Bloober Team ve Konami ortaklığında geliştirilen Silent Hill 2 Remake çıkışını gerçekleştirdi. Peki korkudan tüylerimizi diken diken eden serinin remake versiyonu bizlere neler sunuyor? Oynamaya değer mi? Tüm detaylarıyla Silent Hill 2 Remake inceleme yazımız yayımda!
Silent Hill 2 Remake İnceleme
Silent Hill 2’yi ilk oynadığımdan bu yana yıllar geçti ama yine de huzursuz rüyalarımda o kasabayı görmeden edemiyorum.
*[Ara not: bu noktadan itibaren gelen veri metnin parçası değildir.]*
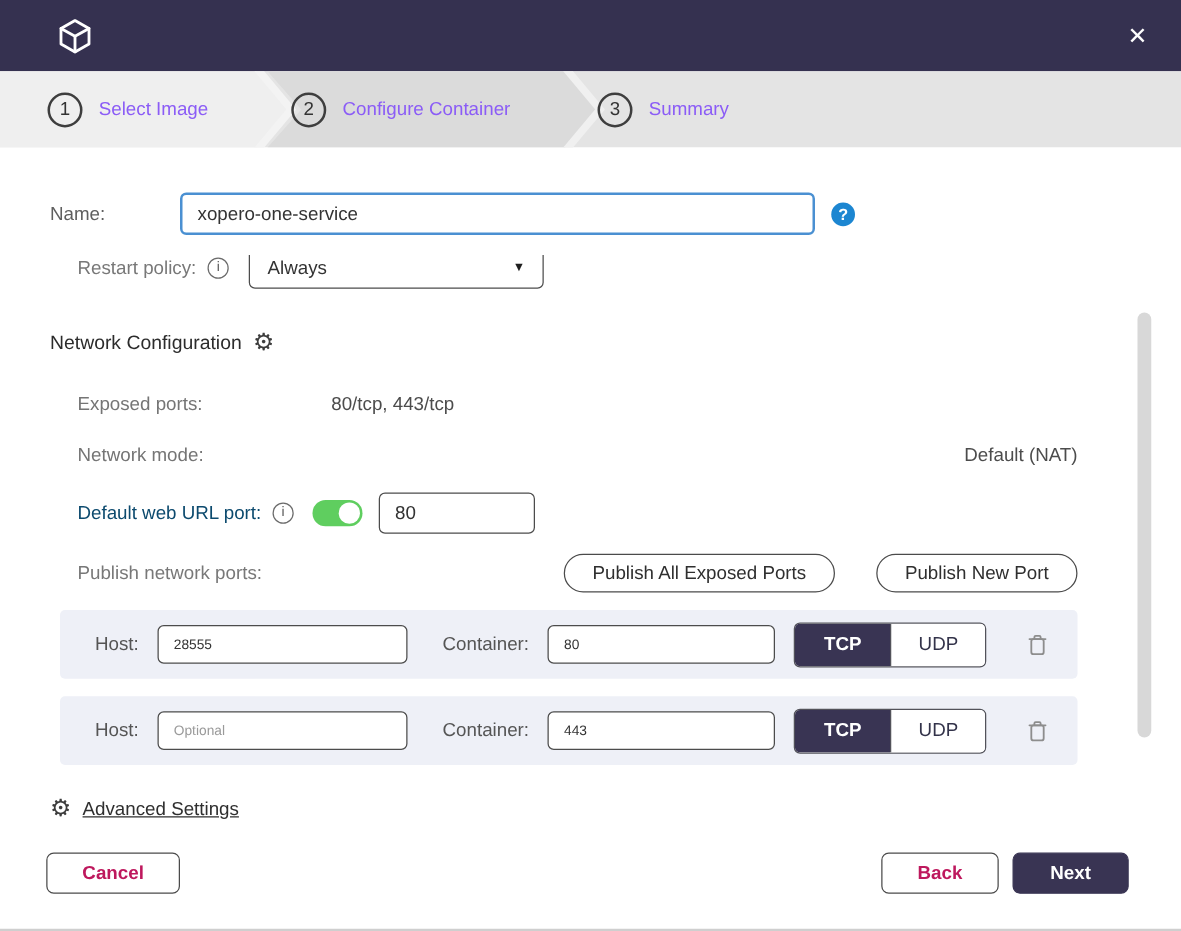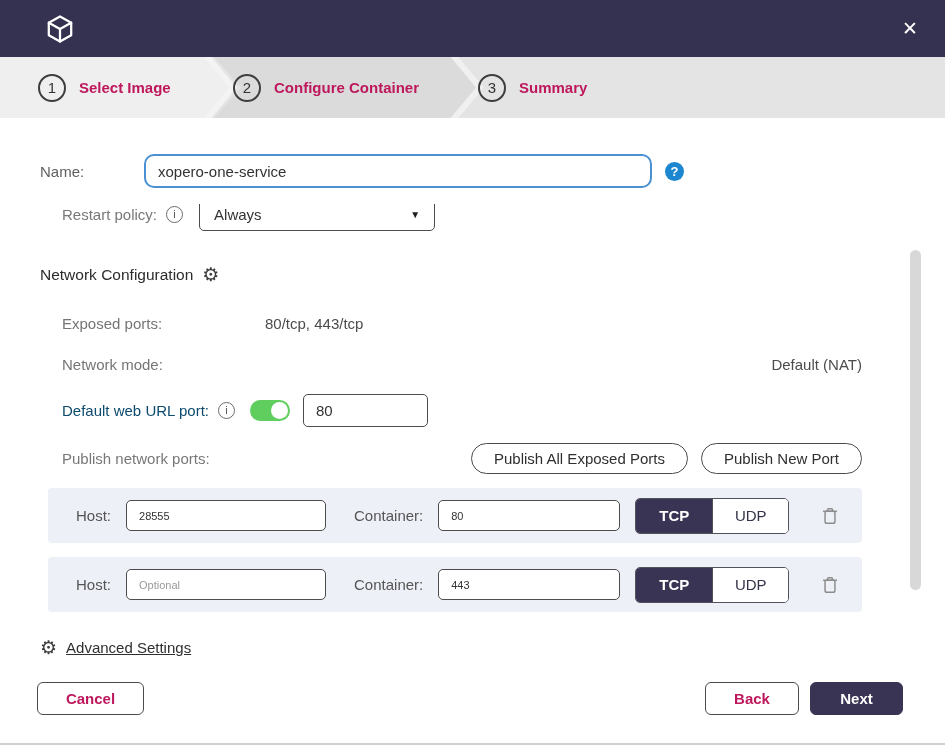--- a/index.html
+++ b/index.html
@@ -31,7 +31,7 @@
     display:flex; align-items:center; justify-content:center;
     font-size:15px; color:#333333; background:transparent;
   }
-  .step-label { font-size:15px; font-weight:bold; color:#be185d; }
+  .step-label { font-size:15px; font-weight:normal; color:#8b5cf6; }
   .step1 { left:38px; } .step2 { left:233px; } .step3 { left:478px; }
 
   

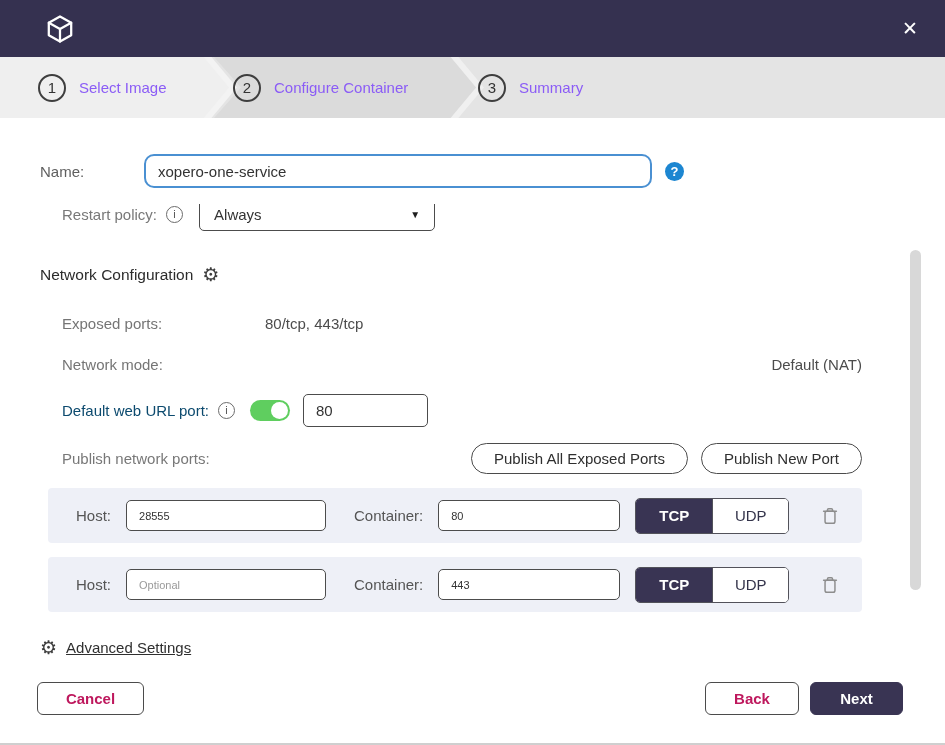--- a/index.html
+++ b/index.html
@@ -40,7 +40,7 @@
   .name-row { display:flex; align-items:center; height:34px; margin-top:36px; }
   .name-label { width:104px; color:#5f5f5f; }
   .name-input {
-    width:508px; height:34px; border:2px solid #4a90d2; border-radius:10px;
+    width:508px; height:34px; border:2px solid #4a90d2; border-radius:5px;
     padding:0 12px; font-size:15px; color:#333333; outline:none;
     font-family:"Liberation Sans", sans-serif;
   }

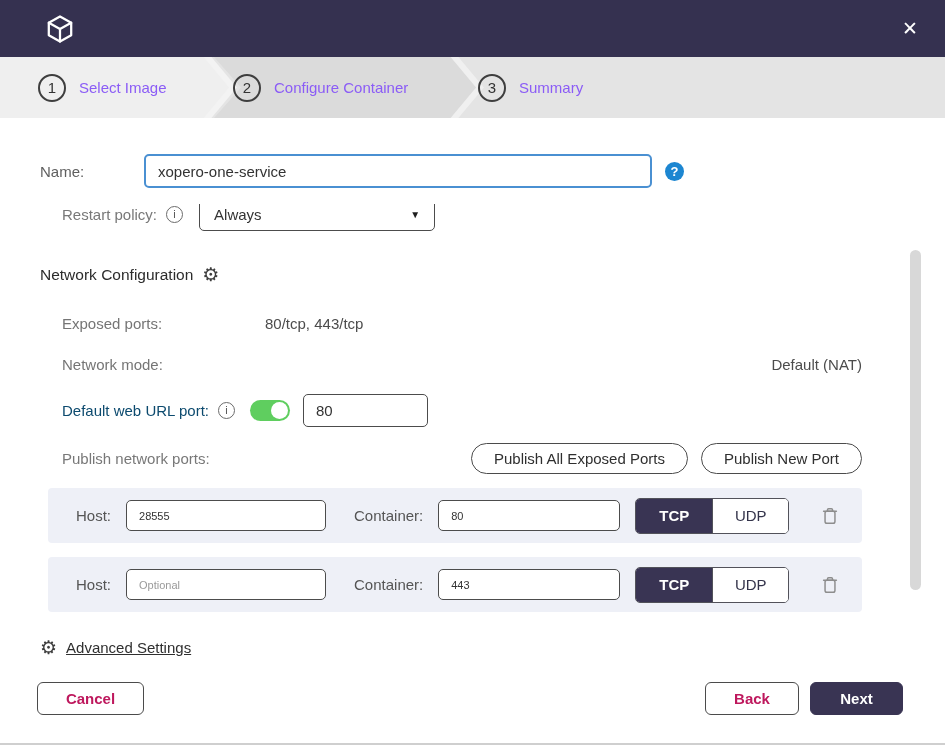--- a/index.html
+++ b/index.html
@@ -88,7 +88,7 @@
     padding:0 12px; font-size:15px; color:#333333; font-family:"Liberation Sans", sans-serif;
   }
 
-  .publish-row { display:flex; align-items:center; margin-top:16px; padding-left:22px; }
+  .publish-row { display:flex; align-items:center; margin-top:16px; padding-left:22px;gap:20px; }
   .publish-label { color:#787878; }
   .pill-btn {
     height:31px; border:1.5px solid #4b4b4b; border-radius:16px; background:#ffffff;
Liminal sokaklar ve deforme olmuş canavarlar kafamda yer edinmiş durumda ve bu kadar çok geçmişi varken, bir yeniden yapım düşüncesine şüpheyle yaklaştığımı itiraf etmeden geçemeyeceğim.
Sevilen orijinal oyuna aşina olmayanlar için Silent Hill 2, ölen eşi Mary’den kendisini Silent Hill’e çağıran bir mektup alan kederli James Sunderland’in etrafında şekilleniyor. Mektup karşısında şaşkına dönen James, eşinden herhangi bir iz aramak için kasabaya doğru yola çıkar. İşkence görmüş ruhlardan oluşan küçük bir grup, James’e yolculuğu boyunca eşlik eder ve James’in geçmişinin gerçekleri yavaş yavaş ortaya çıkar.
Silen Hill 2 Remake dünyasının sade ama garip bir şekilde çekici hissettirmesi beni etkiledi. Sokaklarda, apartmanlarda ve hapishane komplekslerinde gezinmenin hala ne kadar kafa karıştırıcı olduğunu görmek beni rahatlattı. Orijinalinde olduğu kadar Comic Sans yazı tipi kullanılmamış olsa da, harap binalar ve ürkütücü ses ortamına nüfuz eden benzersiz ambiyans hemen hemen aynı.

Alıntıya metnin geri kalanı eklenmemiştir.